*** Begin section ***

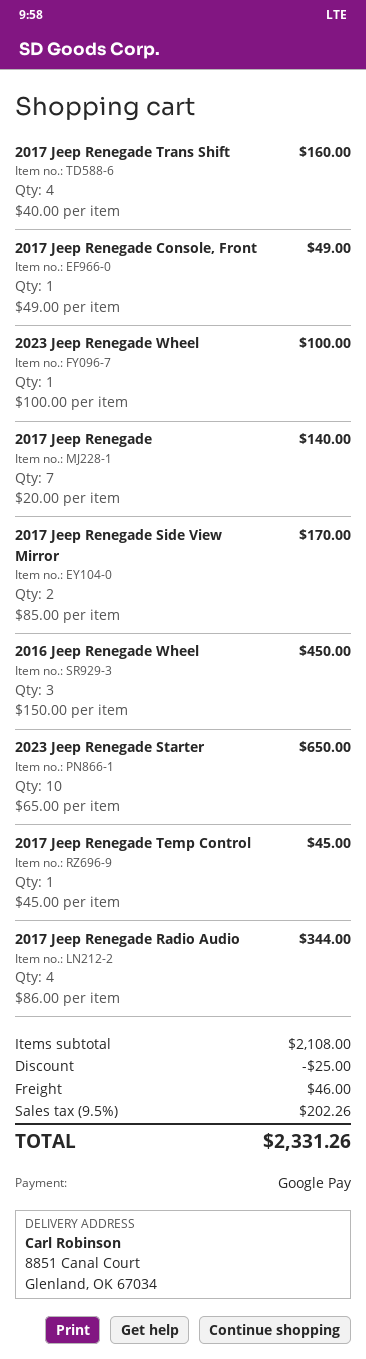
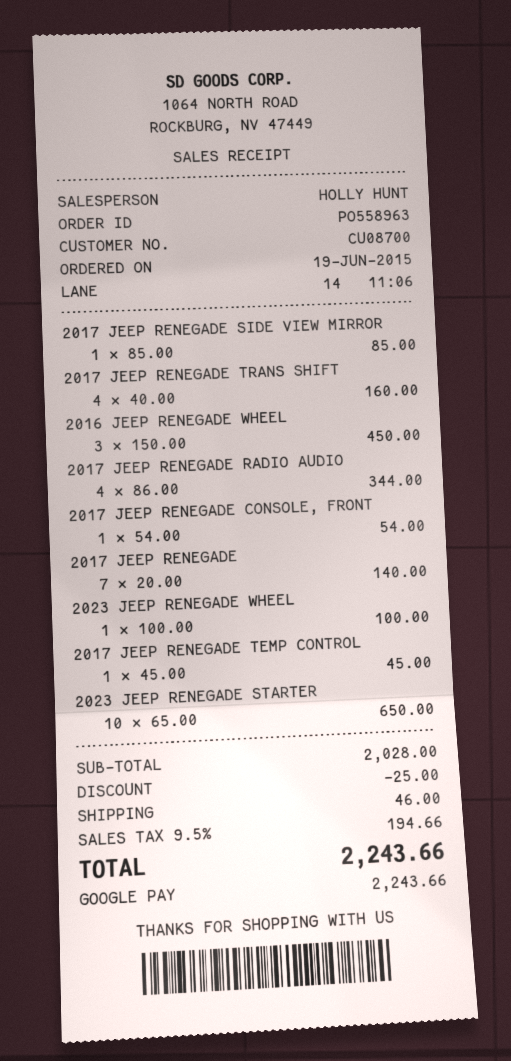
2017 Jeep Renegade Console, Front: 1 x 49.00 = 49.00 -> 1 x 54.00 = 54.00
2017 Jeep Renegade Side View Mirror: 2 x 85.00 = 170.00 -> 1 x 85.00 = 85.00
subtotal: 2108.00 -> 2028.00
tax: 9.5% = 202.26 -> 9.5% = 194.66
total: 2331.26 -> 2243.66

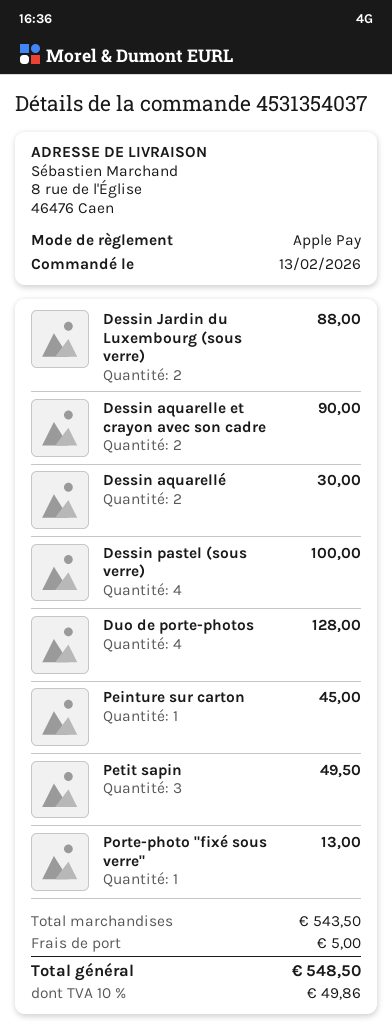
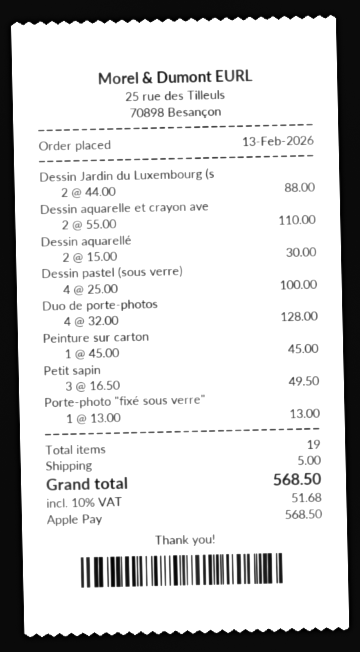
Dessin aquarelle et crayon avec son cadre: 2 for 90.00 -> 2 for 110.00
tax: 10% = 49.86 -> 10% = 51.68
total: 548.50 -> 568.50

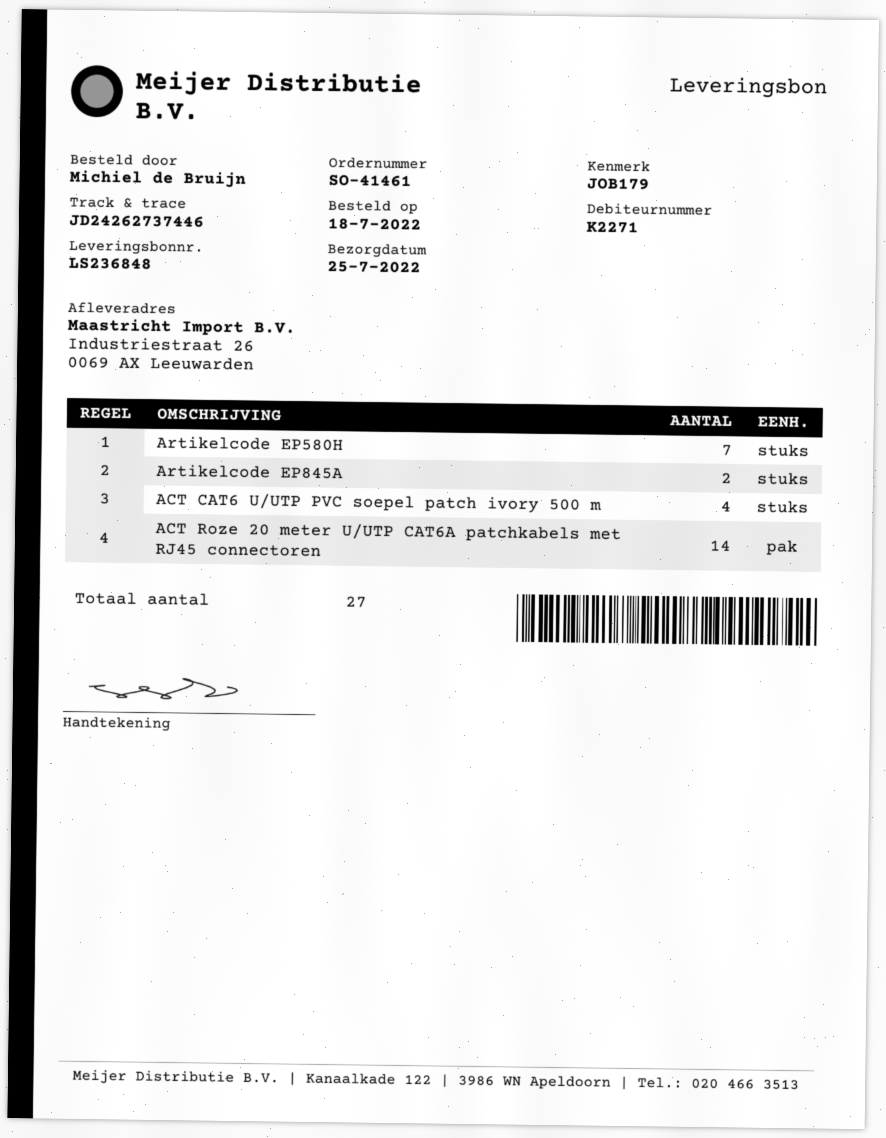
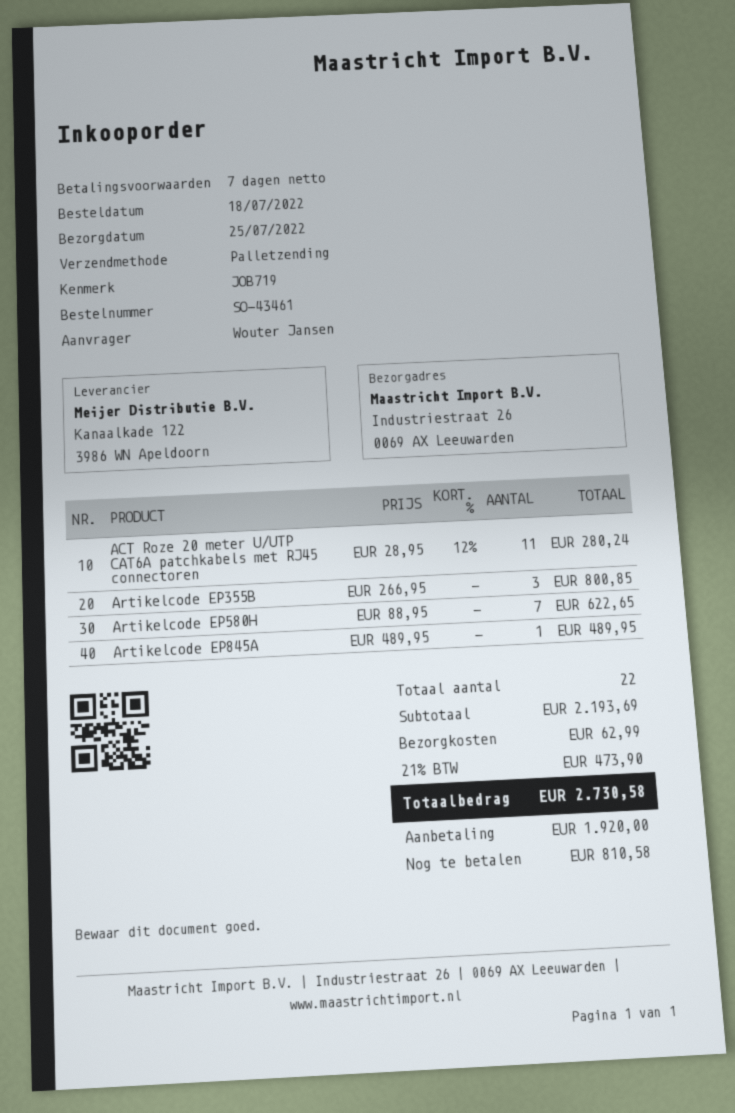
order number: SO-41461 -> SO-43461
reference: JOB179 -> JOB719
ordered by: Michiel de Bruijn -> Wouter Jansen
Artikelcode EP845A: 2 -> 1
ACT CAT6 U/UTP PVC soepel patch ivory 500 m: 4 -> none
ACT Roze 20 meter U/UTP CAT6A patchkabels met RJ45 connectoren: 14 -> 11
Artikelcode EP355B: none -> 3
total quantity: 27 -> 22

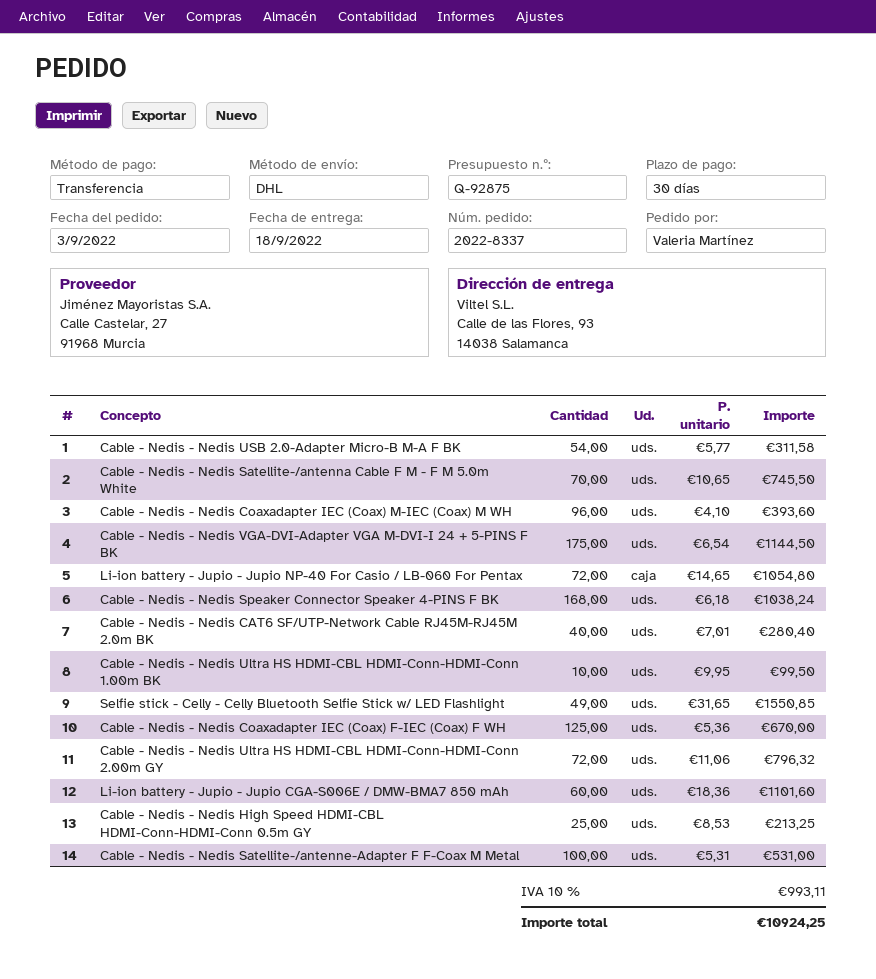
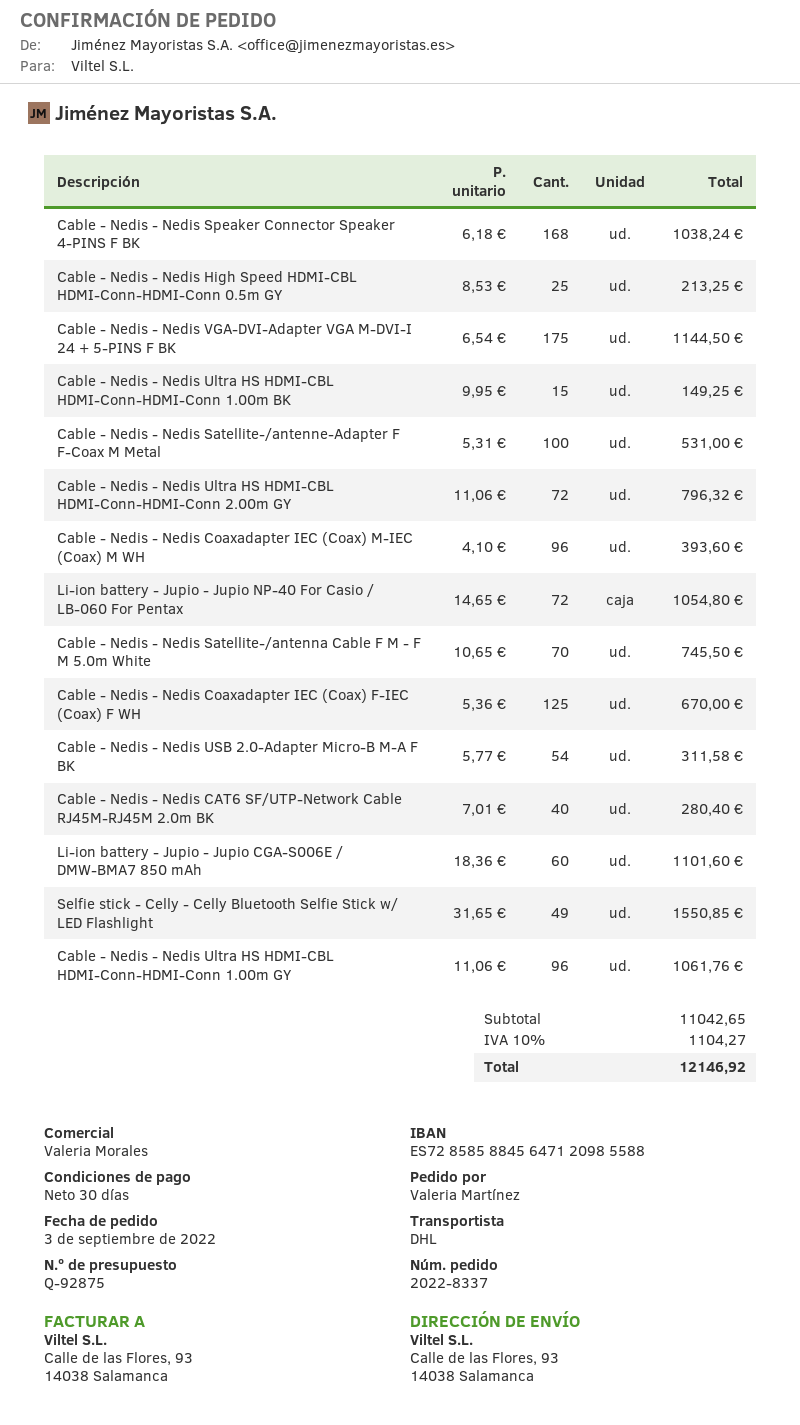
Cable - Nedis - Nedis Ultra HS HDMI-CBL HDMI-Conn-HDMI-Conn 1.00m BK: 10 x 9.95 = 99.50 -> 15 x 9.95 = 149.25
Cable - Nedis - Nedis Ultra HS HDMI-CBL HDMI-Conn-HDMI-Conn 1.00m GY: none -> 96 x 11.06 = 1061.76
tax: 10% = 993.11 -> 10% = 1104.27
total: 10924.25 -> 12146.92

*** End section ***

- _WHAT YOU WILL DO_: Starting at the first line of the records above, set down each line exactly through the one that holds "11.06 = 1061.76". Omit pictures.

- _SOLUTION FOR THIS PROBLEM_:
2017 Jeep Renegade Console, Front: 1 x 49.00 = 49.00 -> 1 x 54.00 = 54.00
2017 Jeep Renegade Side View Mirror: 2 x 85.00 = 170.00 -> 1 x 85.00 = 85.00
subtotal: 2108.00 -> 2028.00
tax: 9.5% = 202.26 -> 9.5% = 194.66
total: 2331.26 -> 2243.66

Dessin aquarelle et crayon avec son cadre: 2 for 90.00 -> 2 for 110.00
tax: 10% = 49.86 -> 10% = 51.68
total: 548.50 -> 568.50

order number: SO-41461 -> SO-43461
reference: JOB179 -> JOB719
ordered by: Michiel de Bruijn -> Wouter Jansen
Artikelcode EP845A: 2 -> 1
ACT CAT6 U/UTP PVC soepel patch ivory 500 m: 4 -> none
ACT Roze 20 meter U/UTP CAT6A patchkabels met RJ45 connectoren: 14 -> 11
Artikelcode EP355B: none -> 3
total quantity: 27 -> 22

Cable - Nedis - Nedis Ultra HS HDMI-CBL HDMI-Conn-HDMI-Conn 1.00m BK: 10 x 9.95 = 99.50 -> 15 x 9.95 = 149.25
Cable - Nedis - Nedis Ultra HS HDMI-CBL HDMI-Conn-HDMI-Conn 1.00m GY: none -> 96 x 11.06 = 1061.76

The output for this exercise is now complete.